— Во сколько в субботу? — спросила я.
— М-м-м-м… Секунду… — отозвался Артем и начал что-то быстро
печатать в телефоне.
Я скривилась от холодной боли в сердце. Потому что точно знала, что
он ответит.
Так и есть:
— Прости, котеночек, наверное, не смогу. Бабушка запрягла обои
поклеить в маленькой комнате. Там надо диван передвинуть, окна
потом помыть. Ну, ты же знаешь мою бабушку.
И он посмотрел на меня светлыми честными глазами.
Бабушку я знала. Благодаря ей у нас и начался роман: прошлым
летом ее положили на две недели в больницу, а ключи от квартиры
вручили внуку, чтобы поливал цветы и кормил кошку. Свободная
квартира для молодого человека в двадцать лет означает, разумеется,
две недели абсолютного кутежа и разврата.
Кутежом была пьянка с бывшими одноклассниками в ближайшем лесу, а
развратом он назначил меня, попавшую на ту пьянку совершенно
случайно.
В тот вечер мы с моей лучшей подругой Инночкой шли к ней домой,
планируя заказать пиццу и погрузиться в сериальный марафон на все
выходные. Решили срезать дорогу и прогуляться по парку, благо ночь
была теплой, и неожиданно встретили ее старого знакомого с курсов
английского. Он-то и зазвал нас присоединиться к кутежу. Пиво у
ребят было, костер был, отличное настроение, пруд для ночного
купания, музыка из переносных колонок — все было. Кроме
девушек.
А с нами — были и девушки.
На Артема я запала сразу. Он был такой красивый — просто моя
мечта!
С непослушными вихрами темных волос, мощными бицепсами, рвущими
рукава футболки, кривой улыбочкой и белым шрамом, рассекающим левую
бровь.
Это потом я узнала, что бунтарскую прическу ему делает стилист в
элитном салоне, рукава он специально надрезает при покупке
футболок, а шрам с детства — ударился о край шкафа в два
года.
Но в ту ночь я видела только, как играют отблески костра на его
идеально вылепленном торсе, покрытом капельками пота — он скинул
футболку, чтобы доказать, что может подтянуться на ветке дерева над
нами не меньше двадцати раз. Подтянулся двадцать пять, а его
противник — всего пятнадцать. А потом они подхватили нас с Инночкой
на руки и бросились бежать наперегонки вокруг пруда. Я обнимала его
за шею, зажмурившись от ужаса и слушала ровное мерное дыхание.
Артем, конечно, победил. Дотащил меня обратно до костра,
собрался вернуть на постеленное в траве покрывало, но вдруг
передумал и направился прямо к воде. Зашел почти по пояс в пруд и
посмотрел на меня с этой своей кривой улыбочкой:
— Поцелуй или искупаешься.
— Ты что! — возмутилась я. — Я же промокну! И телефон утоплю!
— Не мои проблемы, — заржал он. — Ну, решай.
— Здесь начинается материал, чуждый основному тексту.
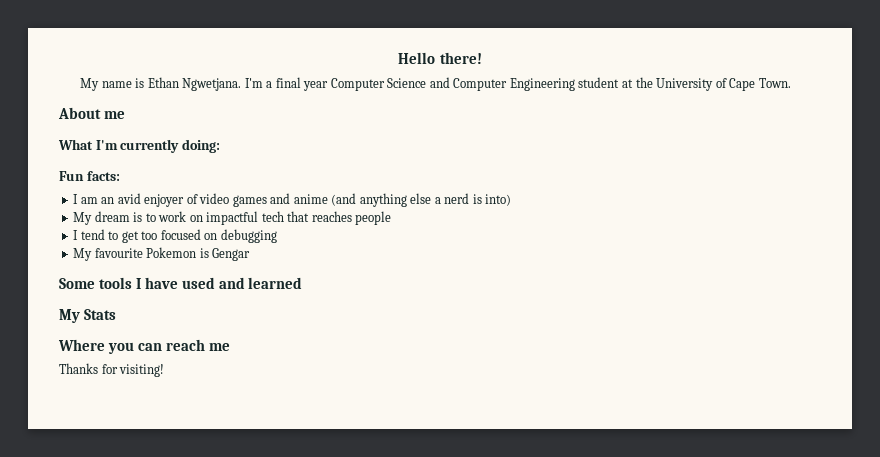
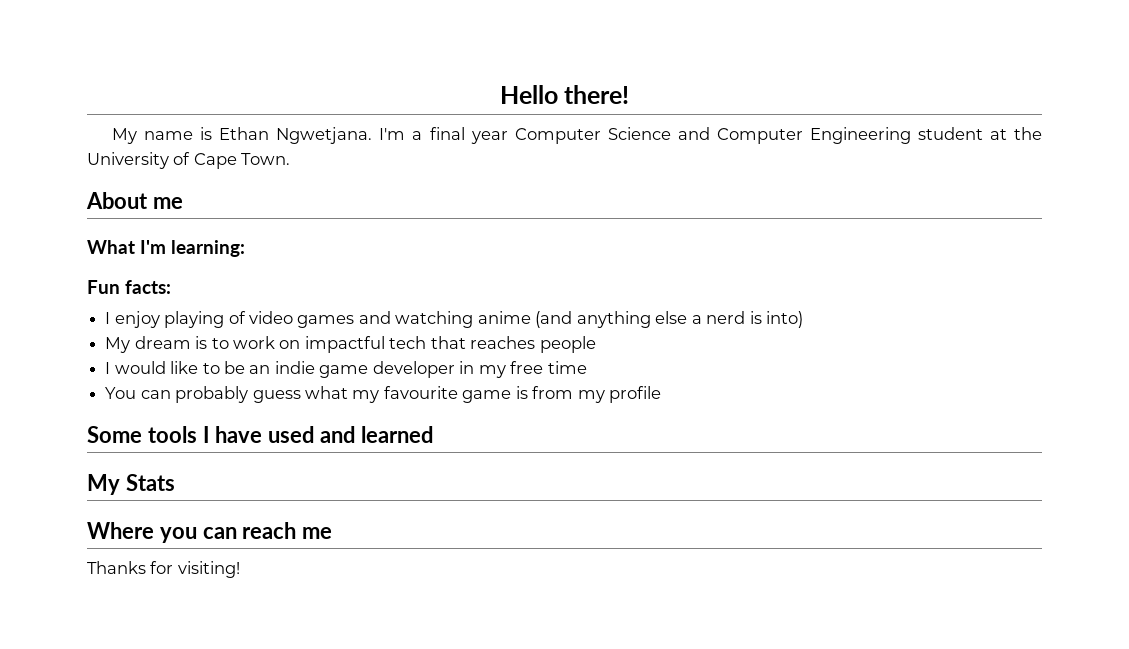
- What I'm currently doing:
+ What I'm learning:
- I am an avid enjoyer of video games and anime (and anything else a nerd is into)
+ I enjoy playing of video games and watching anime (and anything else a nerd is into)
- I tend to get too focused on debugging
- My favourite Pokemon is Gengar
+ I would like to be an indie game developer in my free time
+ You can probably guess what my favourite game is from my profile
А то у меня руки уже
устали.
И в доказательство его слов, горячие, твердые как камень плечи, за
которые я судорожно цеплялась, вдруг задрожали от напряжения, хотя
во время пробежки казались совершенно надежными.
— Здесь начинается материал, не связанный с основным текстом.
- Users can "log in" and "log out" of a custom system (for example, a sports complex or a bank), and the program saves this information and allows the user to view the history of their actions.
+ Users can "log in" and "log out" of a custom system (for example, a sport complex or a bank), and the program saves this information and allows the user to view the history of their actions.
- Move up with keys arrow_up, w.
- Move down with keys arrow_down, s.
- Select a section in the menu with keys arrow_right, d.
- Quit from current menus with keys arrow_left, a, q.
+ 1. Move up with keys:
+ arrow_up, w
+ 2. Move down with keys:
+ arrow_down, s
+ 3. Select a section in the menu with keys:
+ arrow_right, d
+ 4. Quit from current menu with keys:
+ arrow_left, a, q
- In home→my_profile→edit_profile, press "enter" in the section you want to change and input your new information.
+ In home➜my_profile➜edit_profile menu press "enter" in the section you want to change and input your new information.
— Поцелуй! — завопила я, когда он сделал вид, что сейчас разожмет
руки.
Странно, но во время поцелуя мышцы у него уже не дрожали. Но
едва его горячие твердые губы оторвались от моих, он фыркнул и
окунулся в воду по шею. Вместе со мной.
— Дурак! Телефон! — я оттолкнула его и попыталась выбраться на
берег, увязая в илистом дне.
Артем легко обогнал меня, помог выбраться на заросший травой обрыв
и поцокал языком, глядя на то, как я пытаюсь вытереть телефон
промокшей насквозь футболкой.
— Поехали ко мне, — сказал он. — Такси возьмем, тут близко. Его
надо срочно положить в рис, чтобы вода впиталась. И одежду твою
высушить, а то простудишься. Мою, кстати, тоже.
Я посмотрела на его наглую рожу и почему-то согласилась. Мне
было девятнадцать и ни разу в жизни на меня не обращал внимания
такой обалденный парень. Моим уделом были скучные задроты и унылые
ботаники — прыщавые дрыщи в маминых свитерах.